Problem - In the records below, find the line with "shipping method: TNT -> express"; retype that line and all the following lines through the end, exactly, and add nothing.

- Opening Delimiter -

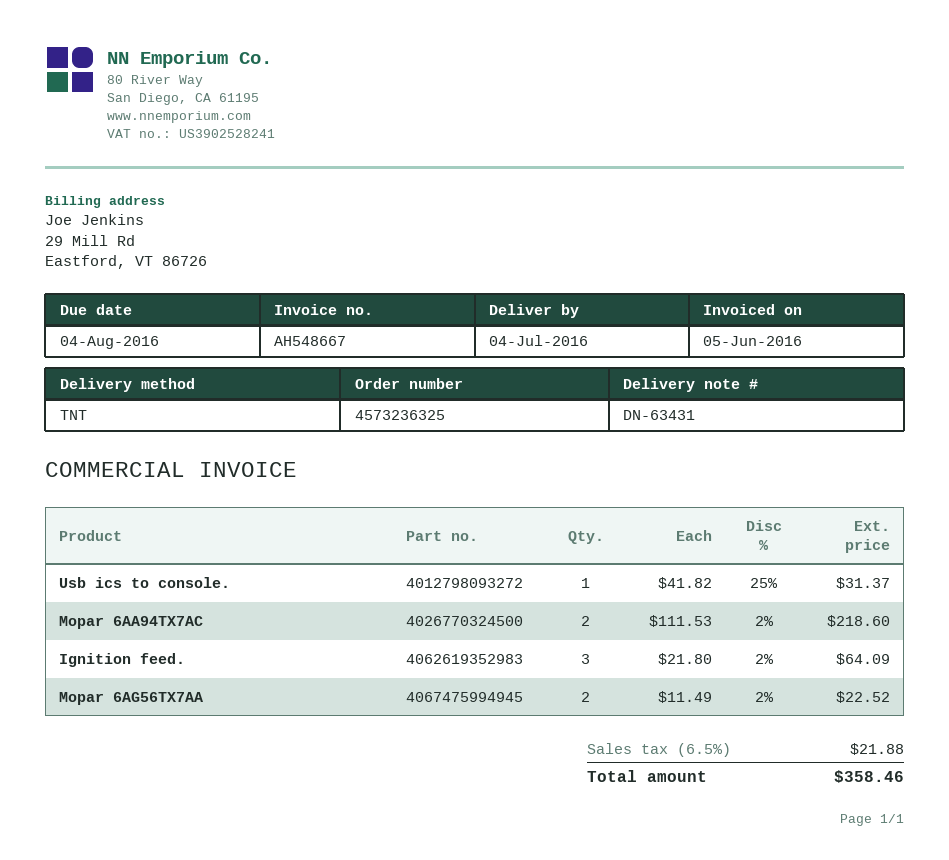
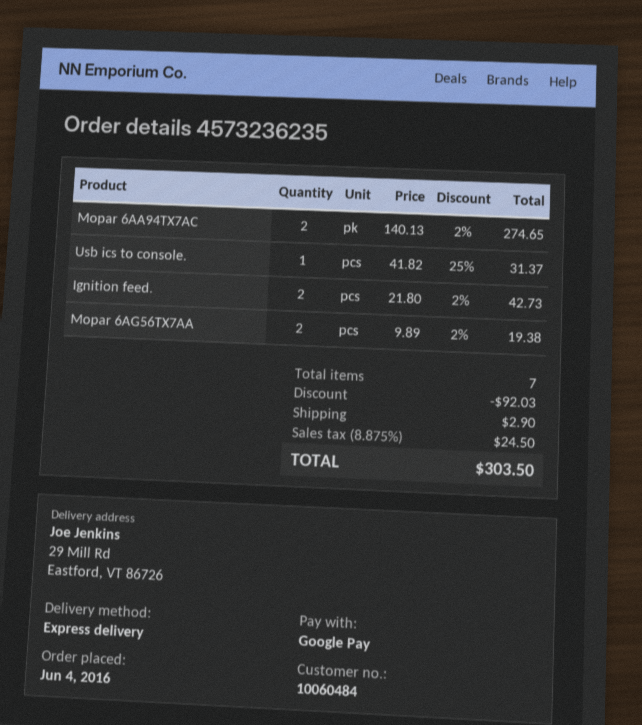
order number: 4573236325 -> 4573236235
shipping method: TNT -> express
Mopar 6AA94TX7AC: 2 x 111.53 - 2% = 218.60 -> 2 x 140.13 - 2% = 274.65
Ignition feed.: 3 x 21.80 - 2% = 64.09 -> 2 x 21.80 - 2% = 42.73
Mopar 6AG56TX7AA: 2 x 11.49 - 2% = 22.52 -> 2 x 9.89 - 2% = 19.38
discount: none -> 92.03
shipping: none -> 2.90
tax: 6.5% = 21.88 -> 8.875% = 24.50
total: 358.46 -> 303.50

- Closing Delimiter -

Expected output -
shipping method: TNT -> express
Mopar 6AA94TX7AC: 2 x 111.53 - 2% = 218.60 -> 2 x 140.13 - 2% = 274.65
Ignition feed.: 3 x 21.80 - 2% = 64.09 -> 2 x 21.80 - 2% = 42.73
Mopar 6AG56TX7AA: 2 x 11.49 - 2% = 22.52 -> 2 x 9.89 - 2% = 19.38
discount: none -> 92.03
shipping: none -> 2.90
tax: 6.5% = 21.88 -> 8.875% = 24.50
total: 358.46 -> 303.50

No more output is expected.